Lebensretter
von Suzann
Mir ist kalt. Groggy taste ich nach meiner Decke. Wo ist das blöde Ding? Ein Stechen fährt in mein Genick. Mein Kopf dröhnt. Stöhnend suche ich einer weniger schmerzenden Position. Mit einem Ruck bin ich hellwach. Das ist nicht mein Bett! Ich bin nicht in meinem Zimmer! Zu viel Luft ist um mich herum und ich fühle ein eigenartiges Gewebe unter meinen Händen. Ein Versuch mich hinzusetzen scheitert. Ich schwanke in einem Gewebe und kann auf den ersten Blick den Boden nicht sehen. Blut rauscht laut in meinen Ohren. Wo bin ich? Wie zur Hölle bin ich hierhergekommen? Ängstlich versuche ich mich zu orientieren. Hinter mir ist eine Glasfassade. Mein Spiegelbild ist ein dunkler Fleck vor marginal helleren Schatten. Ich liege in einem Fangnetz, das sich einige Meter unter dem flachen Dach rund um das hohe Gebäude windet. Es ist in regelmäßigen Abständen am Dach befestigt. Direkt über mir hängt ein Pfosten ohne Halt über den Rand. Seile sind gerissen und mein Abschnitt des Netzes hängt tiefer als der Rest. Wenn ich mich bewege, knirscht und knallt es. Im Mondlicht kann ich viele kaputte Stellen erkennen.

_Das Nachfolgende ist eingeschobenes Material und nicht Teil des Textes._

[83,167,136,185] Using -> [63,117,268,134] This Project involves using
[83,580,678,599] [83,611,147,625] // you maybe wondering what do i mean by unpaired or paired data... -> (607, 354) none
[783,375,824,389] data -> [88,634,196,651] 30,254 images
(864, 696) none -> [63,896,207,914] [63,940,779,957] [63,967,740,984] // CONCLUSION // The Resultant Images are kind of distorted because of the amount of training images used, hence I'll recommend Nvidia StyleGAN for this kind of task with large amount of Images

5 Stunden vorher: Sandy und ich feiern was das Zeug hält. Trotz aller Widrigkeiten haben wir uns durchgesetzt und das hat uns einiges an Kraft und Tränen gekostet. Die schwierigste Prüfung des Semesters, Advanced Robotics, liegt hinter uns. Wir haben in unserem Masterstudium schon viele Hürden genommen, aber in diesem Fach hatte der Professor eine absolut toxische Umgebung für die Frauen geschaffen. Gleich zu Beginn des Semesters meinte er lässig, dass Frauen in seiner Vorlesung fehl am Platz wären. Wir würden früher oder später ja sowieso in der Küche stehen, um die Kinder zu versorgen. Da könnten wir uns die Mühe gleich sparen. Geschenkt gäbe es bei ihm nichts, auch wenn wir unsere Reize einsetzten. Dieser Bullshit hatte sich durch das ganze Semester gezogen und liegt jetzt in der Vergangenheit. Im Club haben wir alles hemmungslos tanzend von uns abgeschüttelt. Die langen Stunden des Lernens, die Frustration über die sexistischen Bemerkungen und die Benachteiligungen in Kolloquien und Praxistests. High von unserer eigenen Energie lassen wir den Kommilitonen abblitzen, der uns hartnäckig Drinks spendieren will. Als er immer aufdringlicher wird, beschließen wir die Nacht zu beenden. Auf dem Heimweg klammern wir uns aneinander, damit unsere Schlangenlinien nicht zu ausgeprägt werden. Dann sind wir an der Kreuzung, an der Sandy abbiegen muss. Nach ein paar Häusern spüre ich ein mulmiges Gefühl. Ist da jemand hinter mir? Ein paar unauffällige Kontrollblicke später, bin ich mir sicher, dass ich einen Verfolger habe. Zu diesem Zeitpunkt hat das Adrenalin meinen Schwips neutralisiert. So spät ist in dieser Gegend kaum mehr jemand unterwegs. Als neben mir ein alter Mann aus einem Hauseingang kommt, biege ich spontan ab und husche in das Gebäude, bevor die Türe ins Schloss fallen kann. Ich werde im Schatten abwarten, bis der Fremde weg ist und dann nach Hause gehen. Ich habe nicht damit gerechnet, dass der automatische Schließer kaputt ist. Fassungslos sehe ich zu, wie mein Verfolger die Tür aufzieht. Mein Fluchtinstinkt führt mich ins Treppenhaus.
Weiter reichen meine Erinnerungen nicht. Mein Lebensretter sollte vermutlich nur abstürzendes Baumaterial auffangen, zur Sicherheit der Fußgänger 20 Meter tiefer. Mit mir ist das Fangnetz zunehmend überlastet. Zum Klang meiner Hilfeschreie und vermutlich wegen meiner Versuche das Netz in Richtung Dachkante hochzuklettern, reißen die letzten kritischen Halterungen und ich stürze ins Ungewisse.
Geschafft! Nach wochenlangem Abwägen des Für und Widers habe ich es durchgezogen. Ich habe das Netz gekappt. Kein Insta, kein Snapchat, kein TikTok, kein Fernseher. Was jetzt kommt ist ungewiss.